CEBU, Philippines (BP) — Southern Baptists spent all of Monday Nov. 18 packing relief kits for the inhabitants of Gibitngil Island in the Philippines.
Typhoon Haiyan swept over the island, leaving the community battered and without easy access to relief supplies.
Students from a local university and church members of the International Southern Baptist Church of Cebu assembled the kits in the church’s sanctuary. The relief kits were scheduled to be distributed today (Nov. 20).
World Hunger Funds, distributed by Baptist Global Response, were used to purchase rice, canned meat, sugar, powdered milk, ramen noodles and Nescafe for the kits. These supplies are enough food for a household for one week.
Twelve students from the Philippines Baptist Theological Seminary in Baguio City, Luzon, arrived in Cebu City to help with the aid efforts.

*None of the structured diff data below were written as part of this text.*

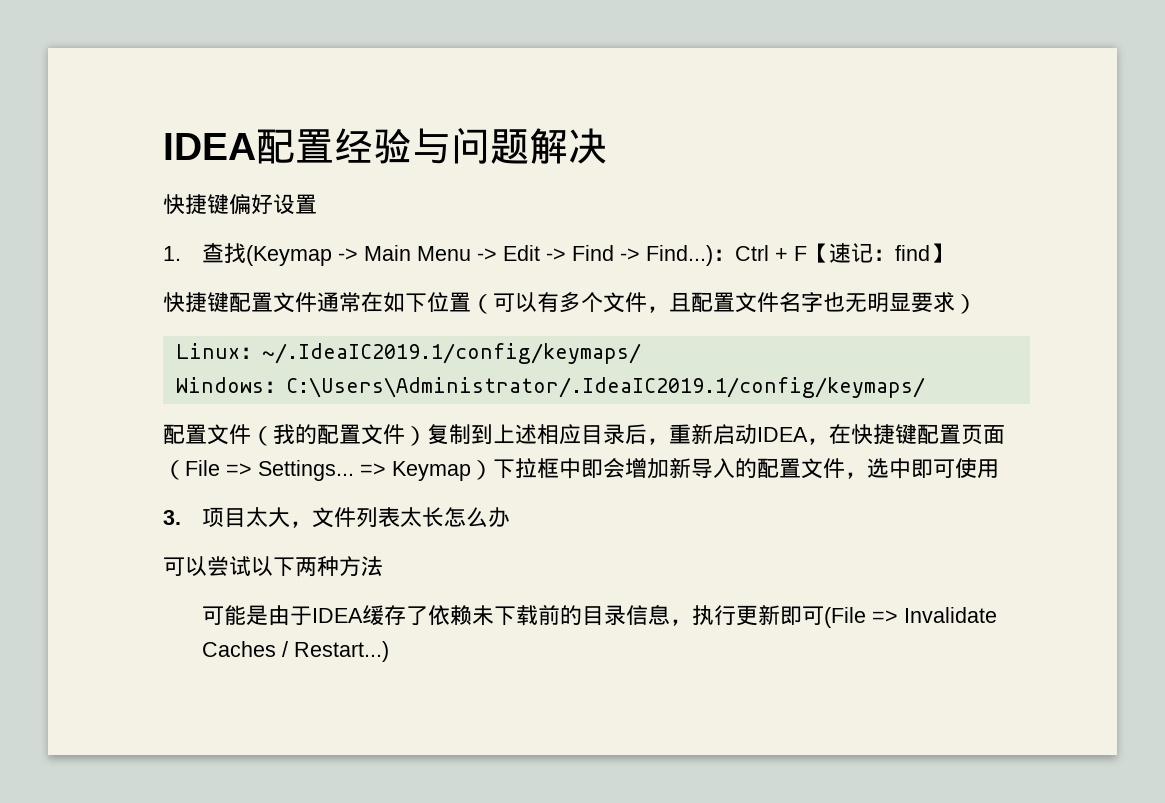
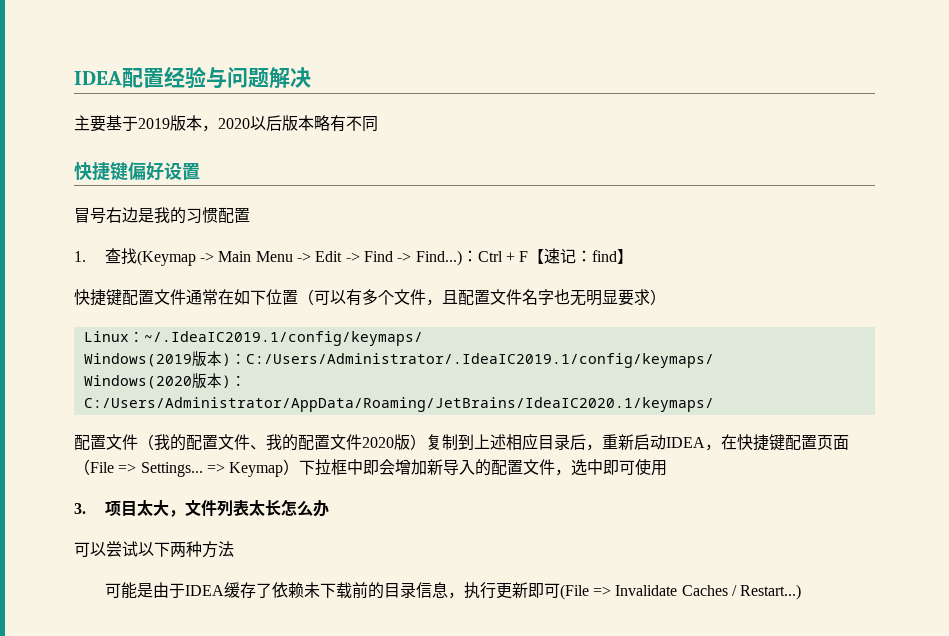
+ 主要基于2019版本，2020以后版本略有不同
  快捷键偏好设置
+ 冒号右边是我的习惯配置
- Windows：C:\Users\Administrator/.IdeaIC2019.1/config/keymaps/
+ Windows(2019版本)：C:/Users/Administrator/.IdeaIC2019.1/config/keymaps/
+ Windows(2020版本)：C:/Users/Administrator/AppData/Roaming/JetBrains/IdeaIC2020.1/keymaps/
- 配置文件（我的配置文件）复制到上述相应目录后，重新启动IDEA，在快捷键配置页面（File => Settings...
+ 配置文件（我的配置文件、我的配置文件2020版）复制到上述相应目录后，重新启动IDEA，在快捷键配置页面（File => Settings...

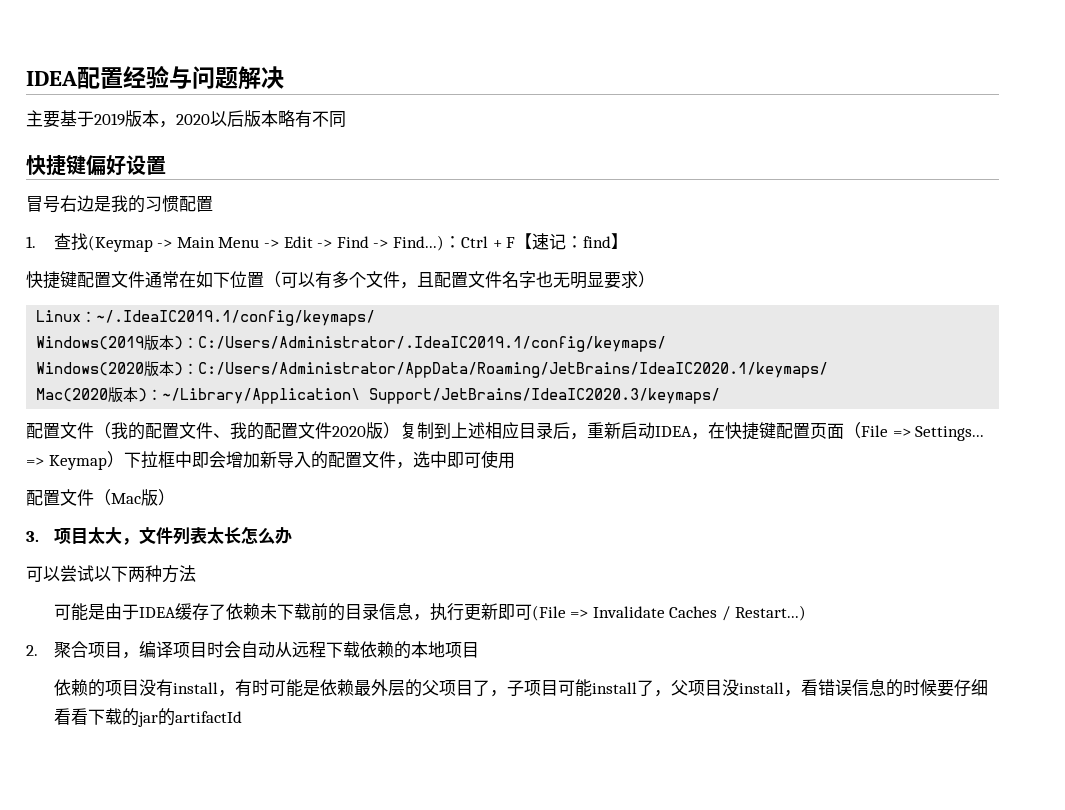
+ Mac(2020版本)：~/Library/Application\ Support/JetBrains/IdeaIC2020.3/keymaps/
+ 配置文件（Mac版）
+ 2.聚合项目，编译项目时会自动从远程下载依赖的本地项目
+ 依赖的项目没有install，有时可能是依赖最外层的父项目了，子项目可能install了，父项目没install，看错误信息的时候要仔细看看下载的jar的artifactId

Alexis Mendoza is studying missiology at the seminary. She said their team will provide counseling for typhoon survivors.
Mendoza and her classmates helped pack relief kits before boarding a boat to Leyte Island.
“Pray over each bag,” IMB missionary Dottie Smith told the volunteers.
Susan Stokeld, a Baptist Global Response project director, said the kits “will help those who have nothing.”
Dwain Carter, from Freshwater Church in Jefferson City, Mo., and Michael Beasley, from Trimble Baptist Church in Trimble, Mo., traveled with BGR partner Adore Sabido to Gibitngil on Nov. 16 and 17 to assess needs. Carter and Beasley were part of a BGR rapid assistance team.
Carter, who is the disaster relief strategist for the Missouri Baptist Convention, said there are 449 families on the island in need of water and food. Right now, the island’s only water source is rainwater.
After building rapport with the village leader, plans were put in place for the relief kits and for volunteer teams to help the community rebuild.
Carter said all of the roofs on village homes, except for the roof on the village leader’s house, were gone. The school on the island also was damaged.
Carter said the village leader initially seemed skeptical of the team.
“What if we bring enough food for one meal for everyone on the island?” Carter asked the village leader.
Carter said the leader’s eyes widened and his heart softened.
After touring the island and seeing the battered school building, Carter asked the school’s principal if a volunteer team would be helpful in rebuilding the school.
“She was overjoyed that we would come and work,” Carter said. “What a way to reach the entire island … and show them Christ’s love.”
Ben Wolf said, “It’s a place that nobody else is going,” Wolf and his wife Pam are the directors for BGR work in the Asia Rim. “We want to touch the fringes where no one else has gone.”
Caroline Anderson writes for the International Mission Board from Asia.